East Asian nations are biggest financiers of overseas coal plants: report

By Sen    December 25, 2018 | 07:38 pm PT
East Asian nations are biggest financiers of overseas coal plants: report
A Vietnamese couple hawks coal bricks in downtown Hanoi. Photo by AFP/Hoang Dinh Nam
China, Japan and South Korea, signatories to the Paris Agreement, are leading financiers of coal-fired power plants in foreign countries.

Vietnam, Bangladesh and Egypt are the primary destinations for coal-fired power plants, funded mostly by public institutions in the three East Asian countries, according to CoalSwarm’s new Global Coal Finance Tracker. The tracker allows anyone to keep track of international financial flows into coal projects.

Vietnam already has 13,020 MW of installed capacity funded by public financial institutions from the three countries, with South Korea being the most generous followed by Japan.

A typical coal-fired generating unit is 500-1,000 MW in size, and most plants have at least two generating units.

These countries’ funding has resulted in a total of 10 power plants along the northeastern and central coasts and the south of Vietnam. The data also shows Russia, Italy and India investing in coal plants in Vietnam.

"Climate change cannot be addressed as long as coal plants continue to be built," Ted Nace, executive director of CoalSwarm, said in a press release earlier this month.

Screenshot of overseas financial flows into coal-fired power plants from CoalSwarms Global Coal Financial Tracker with China, South Korea and Japan being the top three investors.

Screenshot of overseas financial flows into coal-fired power plants from CoalSwarms Global Coal Financial Tracker with China, South Korea and Japan being the top three investors.

"The database exposes a dangerous double standard, which is that China, Japan, and South Korea continue to be the largest sources of public funding for overseas coal plants, even as they transition their own economies away from coal," Nace said.

Nace told VnExpress International that China, Japan, and South Korea are doing so "in support of their industrial equipment manufacturers and construction companies" which seriously harm the global environment "in exchange for a limited amount of short-term economic gain."

"The information that we have provided is all from public sources and does not impinge on any confidentiality," Nace said.

Speaking about the likely effects these plants would have on Vietnam, he said: "The danger is that costly, dirty energy will be 'locked in' for the next 40 years, even as the rapidly falling costs of renewables such as wind and solar are already making these clean sources highly competitive."

Nace foresees an outcome where massive amounts of stranded assets will have to be decommissioned both on cost and climate grounds long before their capital costs can be recovered.

Vietnam is planning to build 26 coal power plants after 2020, but Hanoi-based nonprofit Green Innovation and Development Center (GreenID) has said 25 of them are not required.

The nation can annually save $7 billion in coal imports and reduce carbon dioxide emissions by 116 million tons by removing the 25 plants from its energy master plan, experts said at a conference on energy conservation held in Hanoi in June.

China and South Korea have ratified the Paris Agreement, Japan has accepted it and Vietnam has approved it. The agreement’s central goals are to keep the global temperature rise in the 21st century well below 2 degrees Celsius above pre-industrial levels and to limit the temperature increase even further to 1.5 degrees Celsius.

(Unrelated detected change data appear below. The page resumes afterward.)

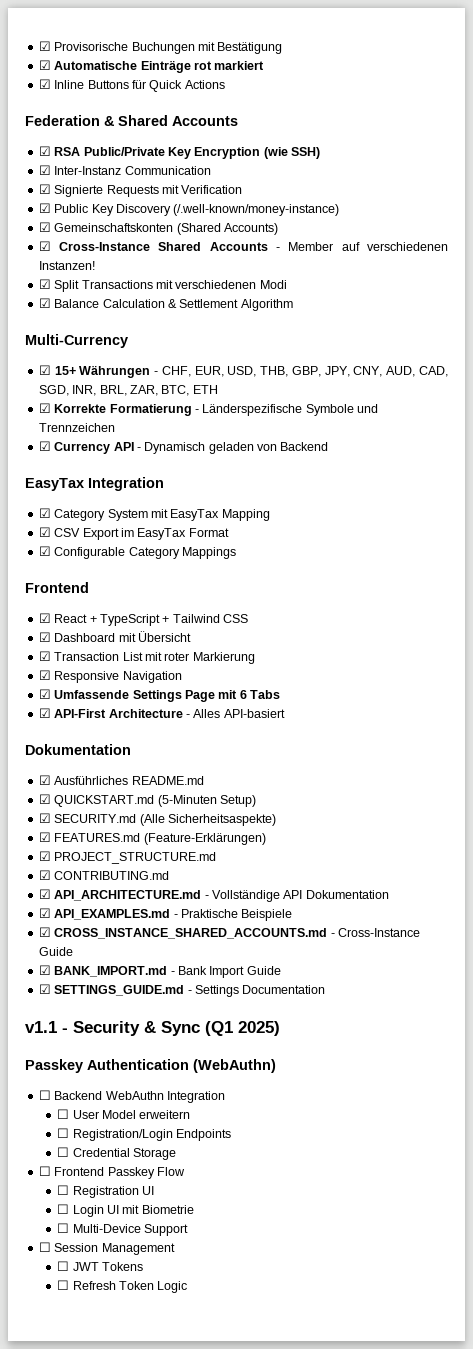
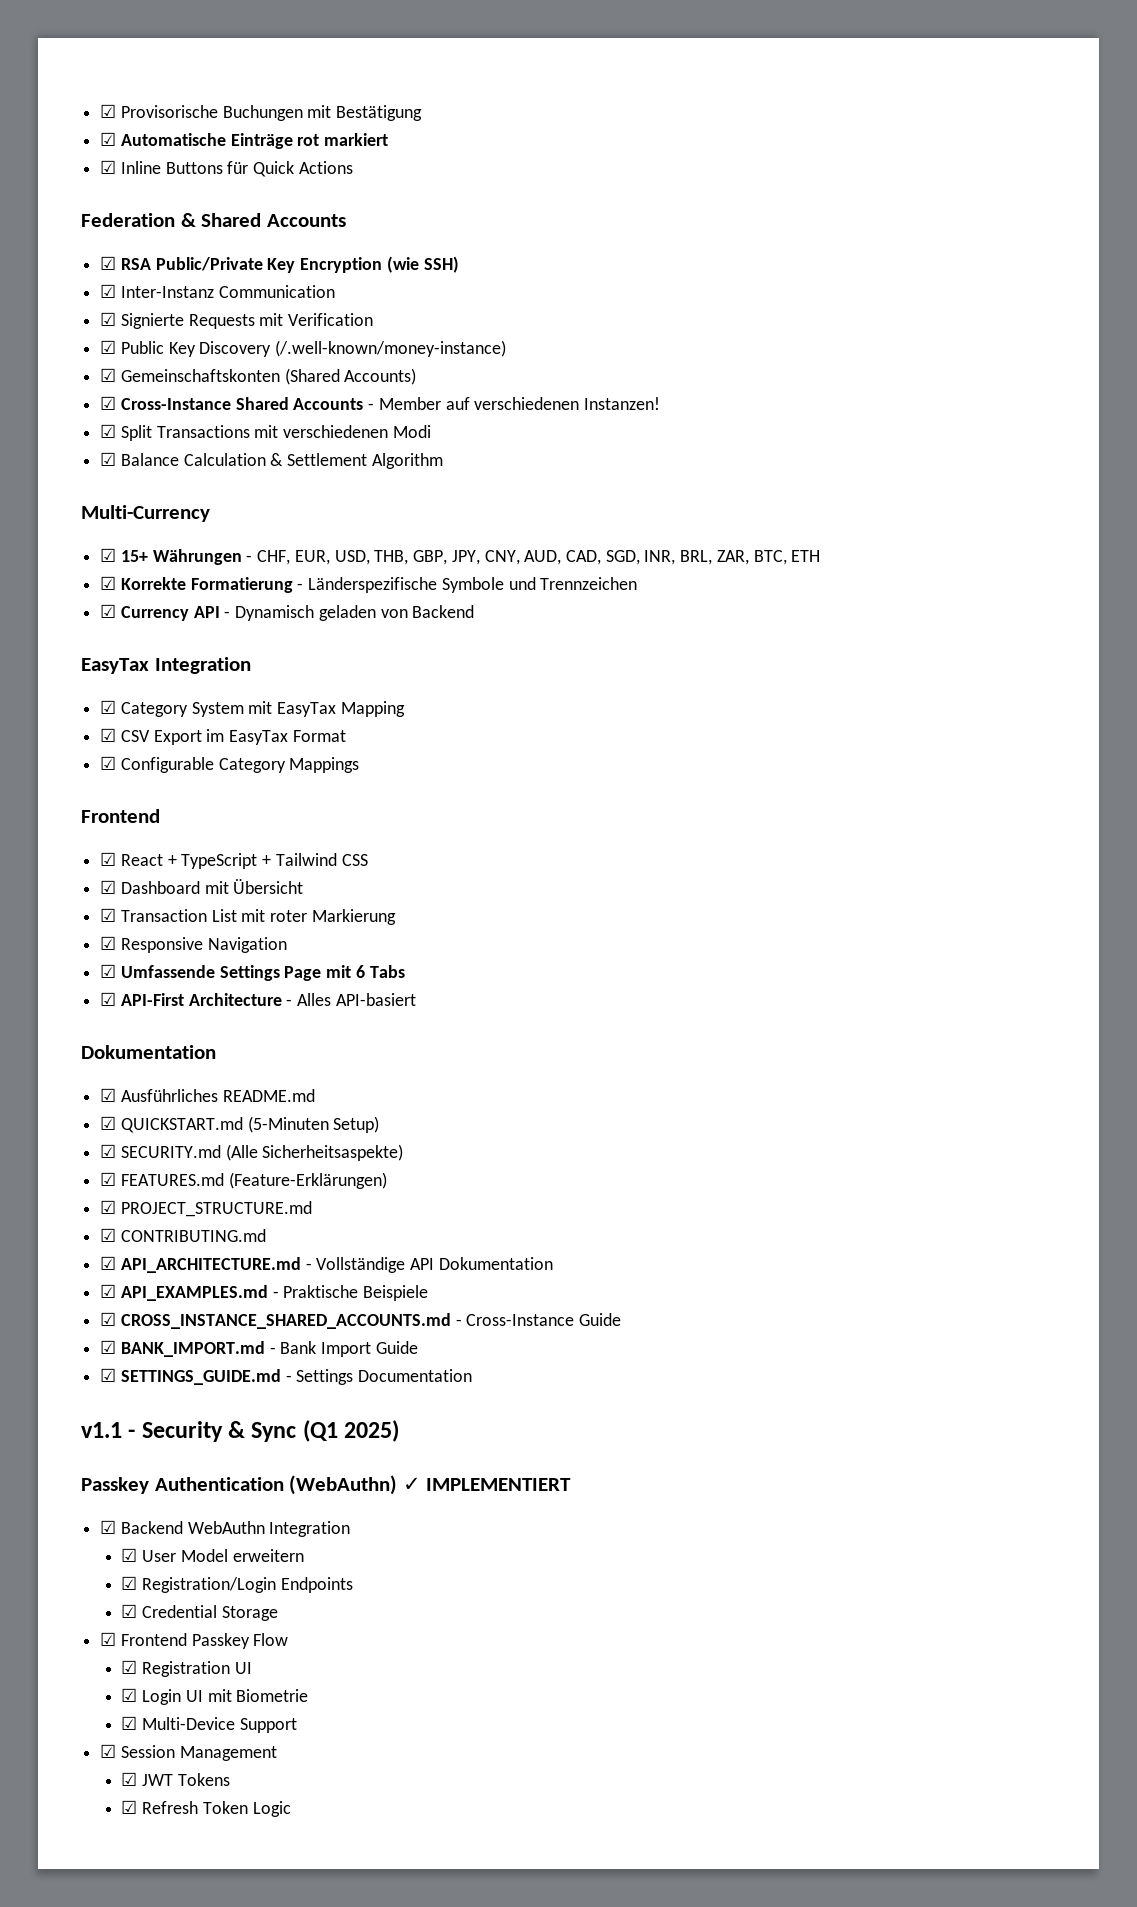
- Passkey Authentication (WebAuthn)
- ☐ Backend WebAuthn Integration
+ Passkey Authentication (WebAuthn) ✓ IMPLEMENTIERT
+ ☑ Backend WebAuthn Integration
- ☐ User Model erweitern
+ ☑ User Model erweitern
- ☐ Registration/Login Endpoints
+ ☑ Registration/Login Endpoints
- ☐ Credential Storage
+ ☑ Credential Storage
- ☐ Frontend Passkey Flow
+ ☑ Frontend Passkey Flow
- ☐ Registration UI
+ ☑ Registration UI
- ☐ Login UI mit Biometrie
+ ☑ Login UI mit Biometrie
- ☐ Multi-Device Support
+ ☑ Multi-Device Support
- ☐ Session Management
+ ☑ Session Management
- ☐ JWT Tokens
+ ☑ JWT Tokens
- ☐ Refresh Token Logic
+ ☑ Refresh Token Logic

Meanwhile, Hanoi was asphyxiating in the first half of 2017 with its residents only able to inhale "acceptable" air for one and a half days every week, according to a report released by GreenID.

Air pollution is measured in terms of the concentration of particulate matter 2.5 (PM2.5), which is discharged by vehicles, industries and natural sources like dust.

PM2.5, which is a fraction of the width of human hair, can get into the lungs and cause a number of diseases, including cancer.

Dangerous air particles cause an increasing number of deaths in Vietnam – they were 60 percent up from 26,300 in 1990 to 42,200 in 2015, according to a study by the Health Effects Institute, a U.S.-based research institute focusing on the health impacts of air pollution, and the Institute of Health Metrics and Evaluation also in the U.S.